I was sceptical at first at bringing a contingent of Americans into the main leadership positions. After all, what was wrong with appointing someone like the universally respected Roger Corbett?
There are countless others - or are there?
And I’m not even that patriotic about insisting that we have an Aussie run what must arguably be one of the most difficult gigs in the country.
You have to give Sol and his sidekicks credit where credit is due.
The rollout and deployment of their new Next-G network was nothing short of amazing. It came, as the yanks would say “out of left field”
You also have to admire them from not giving a rats toss about what the government thinks, all the way from Helen Coonan to John Howard. I dont think it troubles any of them that they wont be invited to Canberra’s Xmas Party.
Telstra needs a kick in the arse. Big time. It’s slow, sluggish, full of bureaucrats and has more politics, mini-uprisings and coups than a third world country.

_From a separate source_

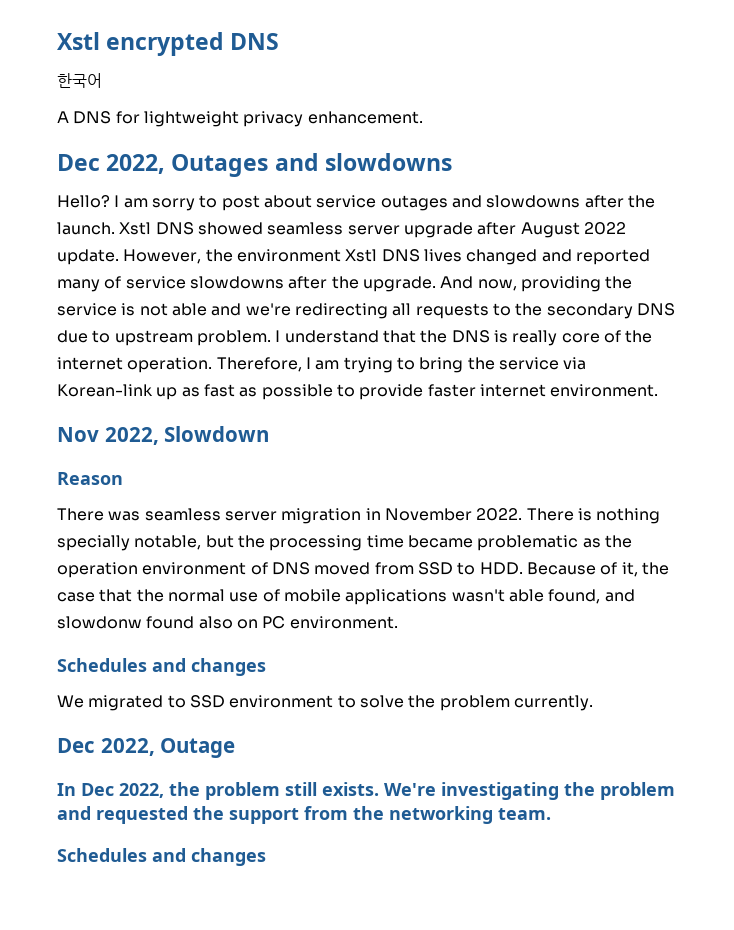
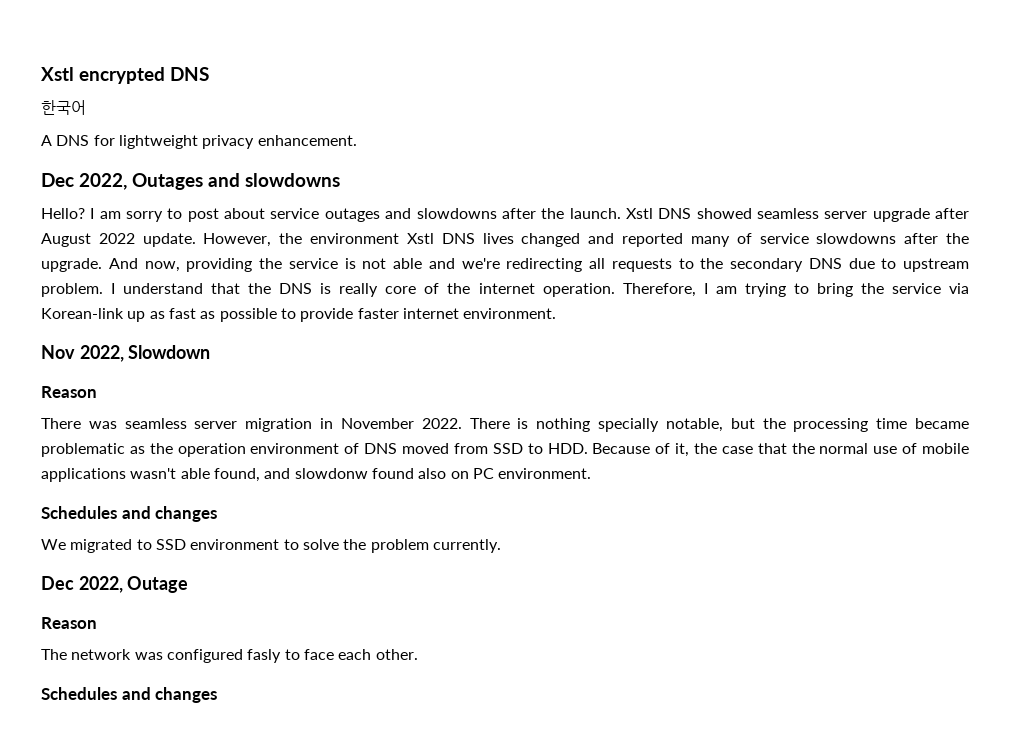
[57,782,675,800] [57,806,551,824] In Dec 2022, the problem still exists. We're investigating the problem and requested the support from the networking team. -> [41,617,97,629] [41,649,418,663] Reason // The network was configured fasly to face each other.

I think a large portion of the Australian community would have been thinking, “well Sol has gone and done it now, he’s pissed off the government, even John Howard, the stock price is in the toilet and selling T3 will be about as easy as selling cocaine to the Amish”.
Many of the press were salivating like Pavlov’s dog over Sol’s imminent be-heading.
The tall poppy syndrome that is still alive and well in Australia would have said “see we told you an American wouldn’t work” and returned to putting up with mediocre returns, mediocre service and a fat, overweight Telco that certainly wasn’t interested in servicing the customer.
However, Sol and the 3 Amigo’s dont seem to be going anywhere. They’ve settled in - comfortable and ready for the street fight. They’re shaking the tree alright. And that’s a good thing.
And you know what, as much as it pains me to say it, I just think they may be onto something. I think they just might make it.
Because Telstra is like an aircraft carrier - it would be a bitch of a thing to steer, but holy christ, when you did get in on course and then unleashed the payload, the results can be devastating.